Danika fell because of no anticipation, little canine knowledge, poor management and carelessness. But most importantly, she fell because of NO SELF-QUESTIONING and it is this that has been one very important (hard) lesson for me: do not stop learning, do not stop observing, do not stop getting inspired by the work of others, always look for better ways. Oftentimes, I am confronted with people thinking that my job as a dog carer is a sort of fallback for unemployed people, a summer job for students, or just a housewife’s activity to earn a little pocket money. It’s true that in Luxemburg no formal qualification is required to set up such a business, but this doesn’t necessarily mean that one day you’re a maid, the next day you’re a baby-sitter and on the third day, you take care of dogs. Not in a professional and skilled way at least. Most of us dog carers come to this profession from very different worlds, but we are all committed to canine study.

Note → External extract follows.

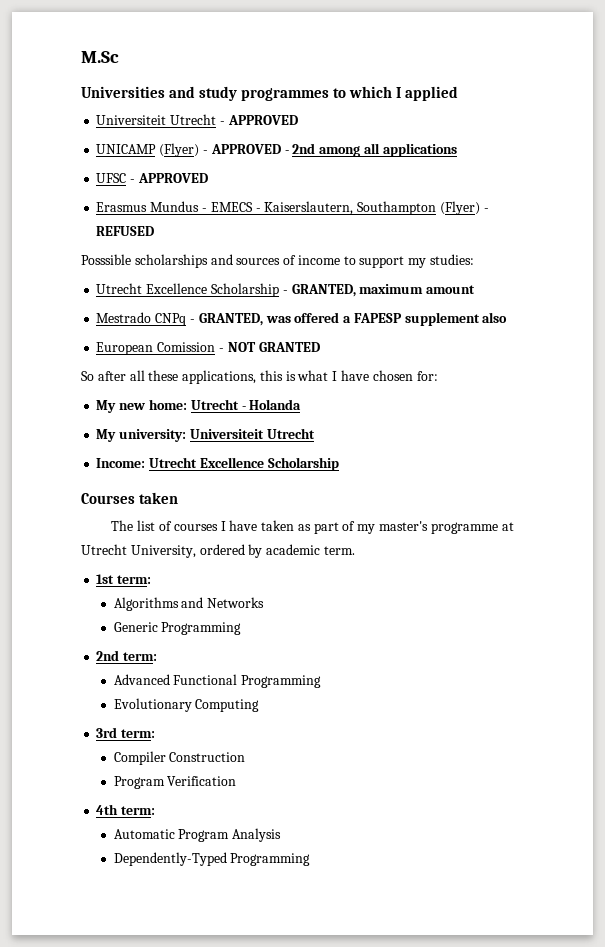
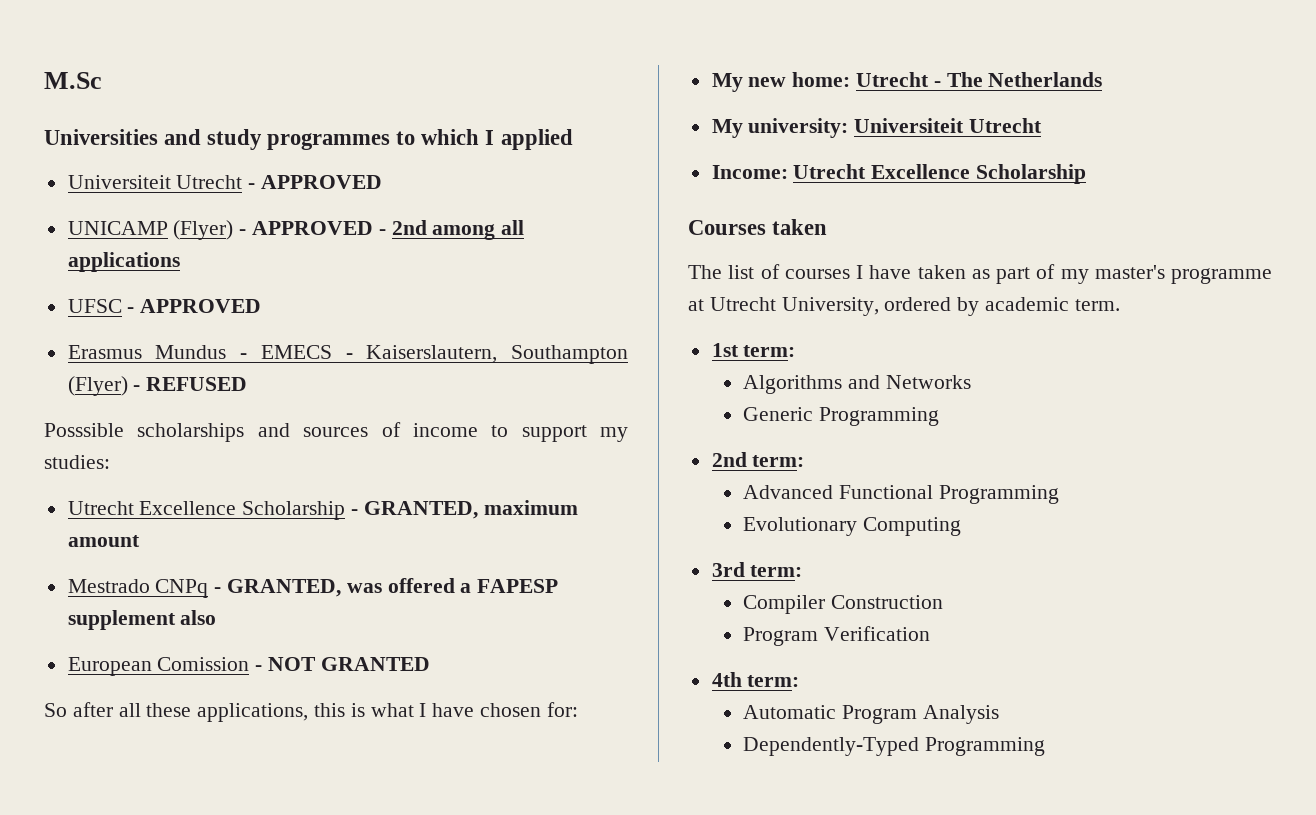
- My new home: Utrecht - Holanda
+ My new home: Utrecht - The Netherlands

This is a real profession. Every day we deal with individual beings of another species. Dogs come to us with different stories and past experiences, different temperaments, different training levels, different habits, different issues. The composition of the group of dogs changes every day so potentially, the dynamics change every day as well. In this job one needs to make snap decisions in a matter of seconds and the only way to do this is to have knowledge of how best to handle the multitude of potential crises that can come up when dealing with multiple dogs at the same time. We can’t 100% control the environment or situation but we can have strategies to manage it, strategies to minimise risks. Anticipation is a must. Constant looking for cues is fundamental. Avoiding getting to the crisis is the key. One needs to have a good knowledge about dog behaviour and how dogs learn. To do so, one needs to know how to read dogs and have skilled understanding of dogs’ communication. There is a UNIVERSE beyond a simple wagging tail. Having “owned a-dog” or “being a dog lover” is really not enough for this. Professional dog carers have a huge responsibility. Some dogs spend the whole week in regular day-care and therefore spend more time with us than with the owners and very often they come to us as puppies. We have a massive impact on their education and on the experiences they make, bearing in mind that negative experiences form quickly and addressing them is often a struggle later. We must be prepared and skilled.
In this job no day is equal to the following one. Every day we need to adapt to the group and the environment and the only way to do this is with a full load of knowledge, being open minded, constantly questioning ourselves and our way of working, and being flexible.
“Doing something this way just because it has always been done this way” is a deadly trap. ADJUSTING. ADAPTING. Dogs are great at this. Danika, my tripod dog, has particularly shown me this. Why can’t we be?
Dedicato alla mia stella del mattino.